Posted on 07/19/2012 4:14:35 PM PDT by scottjewell

MINNEAPOLIS (AP) - Four years ago, Frank Schubert was a well-paid political consultant for what he jokingly calls "the forces of evil" - tobacco, timber and pharmaceutical companies - when he agreed to lead the 2008 campaign to repeal gay marriage in California.

What started as a professional challenge has now become a personal crusade. And Schubert, a specialist in political messaging, has become the central figure in a major effort to stop gay marriage from becoming legal across the country.

Part Karl Rove and part Pat Robertson, Schubert is managing four statewide campaigns where the issue is on the ballot in the fall - in Maine, Maryland, Minnesota and Washington. He's trying to preserve a winning streak in which conservatives have put anti-gay marriage laws on the books in 31 states since 1998.

But that achievement could be in danger as some national polls show public opinion gradually shifting toward accepting gay marriage. Six states plus the District of Columbia allow it. In Maryland and Washington, governors have signed laws to permit same-sex marriage, but those laws are on hold until the November referendums.

Schubert said his mission to make voters understand what's at stake.

"Five thousand years have shown that marriage between a man and a woman serves us well," he said, adding that it is "fundamental to our nature as people." The alternative, he said, is a culture based on personal desires.

The initiatives this year will feature a collision of well-funded organizations and media efforts as sophisticated as any national political campaign. The National Organization for Marriage, a Washington-based nonprofit supported by conservative donors, is funding Schubert's effort. Gay rights groups and backers are heavily invested on the other side. The opposing forces are expected to spend up to $20 million in Minnesota alone.

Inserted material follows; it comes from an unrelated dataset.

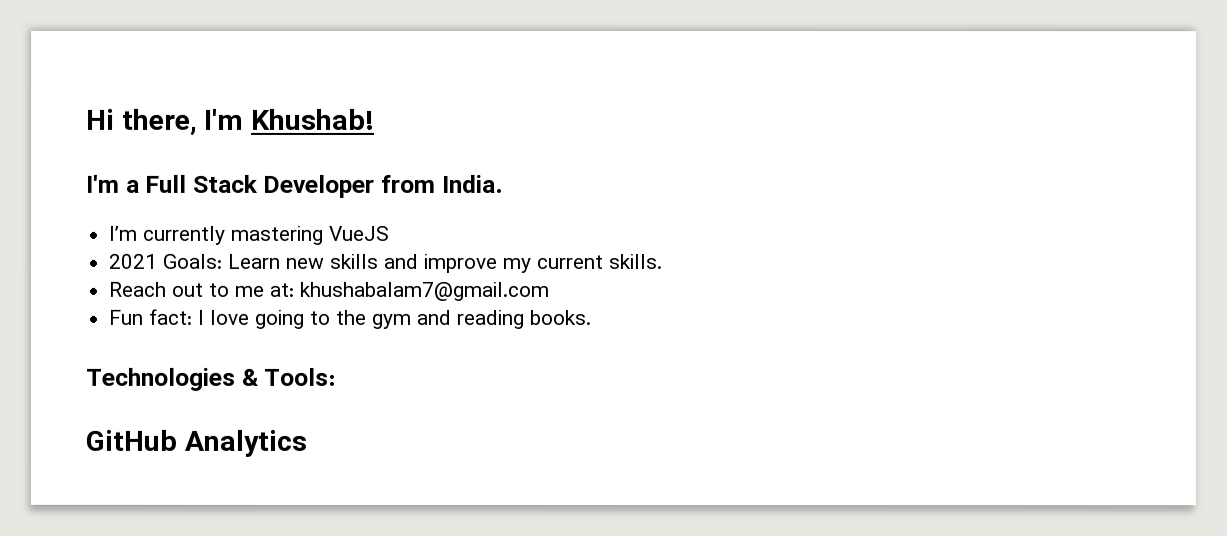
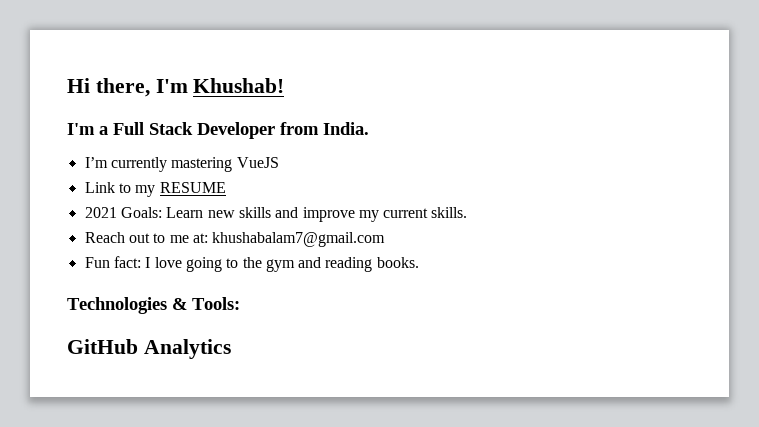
(391, 233) none -> [84,182,226,197] // Link to my RESUME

The campaigns will provide a new test of the competing messages about the contentious issue: Do gays deserve the same right to marry as heterosexuals? Or should society allow children to grow up in an environment in which same-sex marriage is a viable life choice?

Schubert deftly targets the latter message at parents.

"That's a major argument for us, that whenever people have gone to the polls, they've voted our way," Schubert said last week during a two-day visit to Minnesota to check in on the campaign there.

In addition to the 31 states that forbid same-sex marriage, voters in a 32nd state, Maine, overturned a gay marriage law that had been approved by the Legislature.

Gay rights organizers begrudgingly admire Schubert's ability as much as they detest what he's doing.

"Whether we like it or not, he's done a very good job of tapping into fears people have about homosexuality that are still very real," said Julie Davis, a San Francisco-based GLBT activist.

For Schubert, a stocky, white-bearded 56-year-old, the cause has been a perfect union of his professional background and personal values.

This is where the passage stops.